● **Content revision data**
== == ==

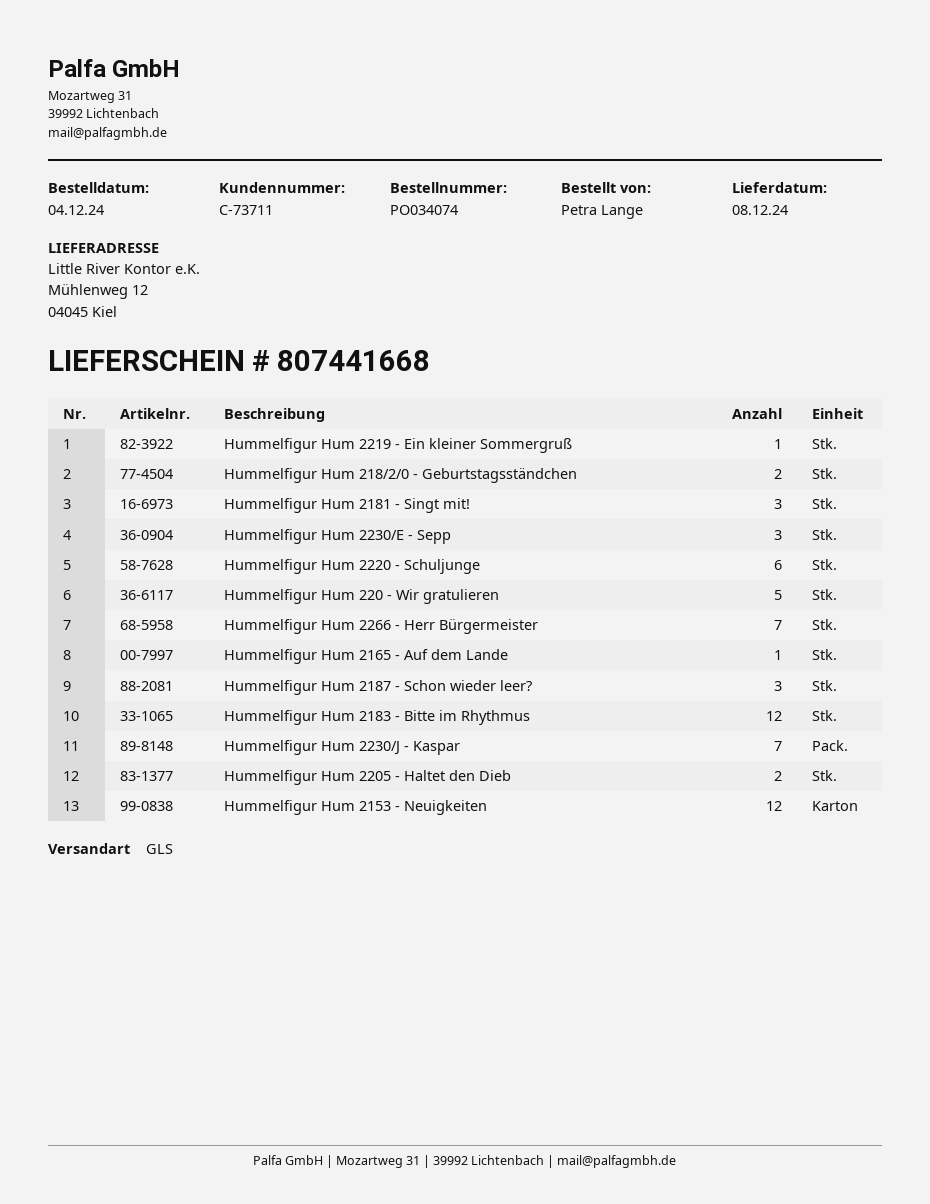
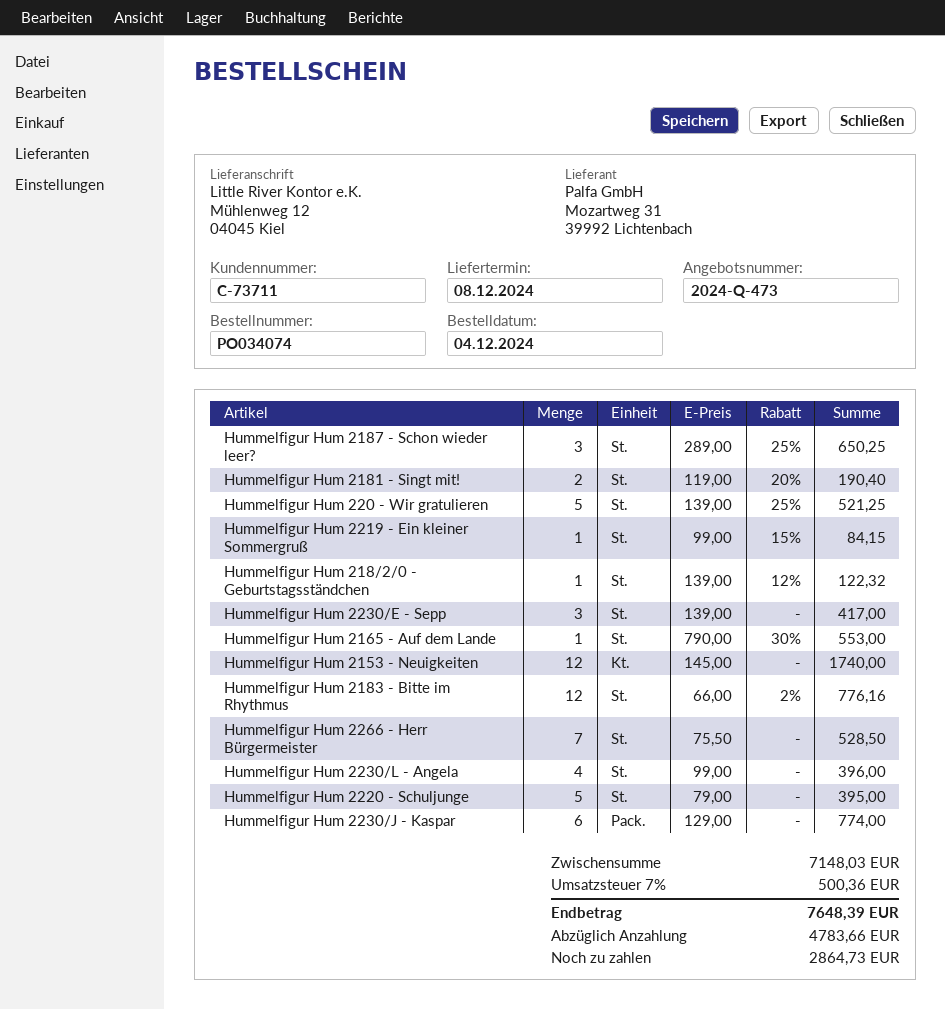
Hummelfigur Hum 218/2/0 - Geburtstagsständchen: 2 -> 1
Hummelfigur Hum 2181 - Singt mit!: 3 -> 2
Hummelfigur Hum 2220 - Schuljunge: 6 -> 5
Hummelfigur Hum 2230/J - Kaspar: 7 -> 6
Hummelfigur Hum 2205 - Haltet den Dieb: 2 -> none
Hummelfigur Hum 2230/L - Angela: none -> 4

== == ==

Where an entry contains an image, skip the image and write out the rest exactly.

Hummelfigur Hum 218/2/0 - Geburtstagsständchen: 2 -> 1
Hummelfigur Hum 2181 - Singt mit!: 3 -> 2
Hummelfigur Hum 2220 - Schuljunge: 6 -> 5
Hummelfigur Hum 2230/J - Kaspar: 7 -> 6
Hummelfigur Hum 2205 - Haltet den Dieb: 2 -> none
Hummelfigur Hum 2230/L - Angela: none -> 4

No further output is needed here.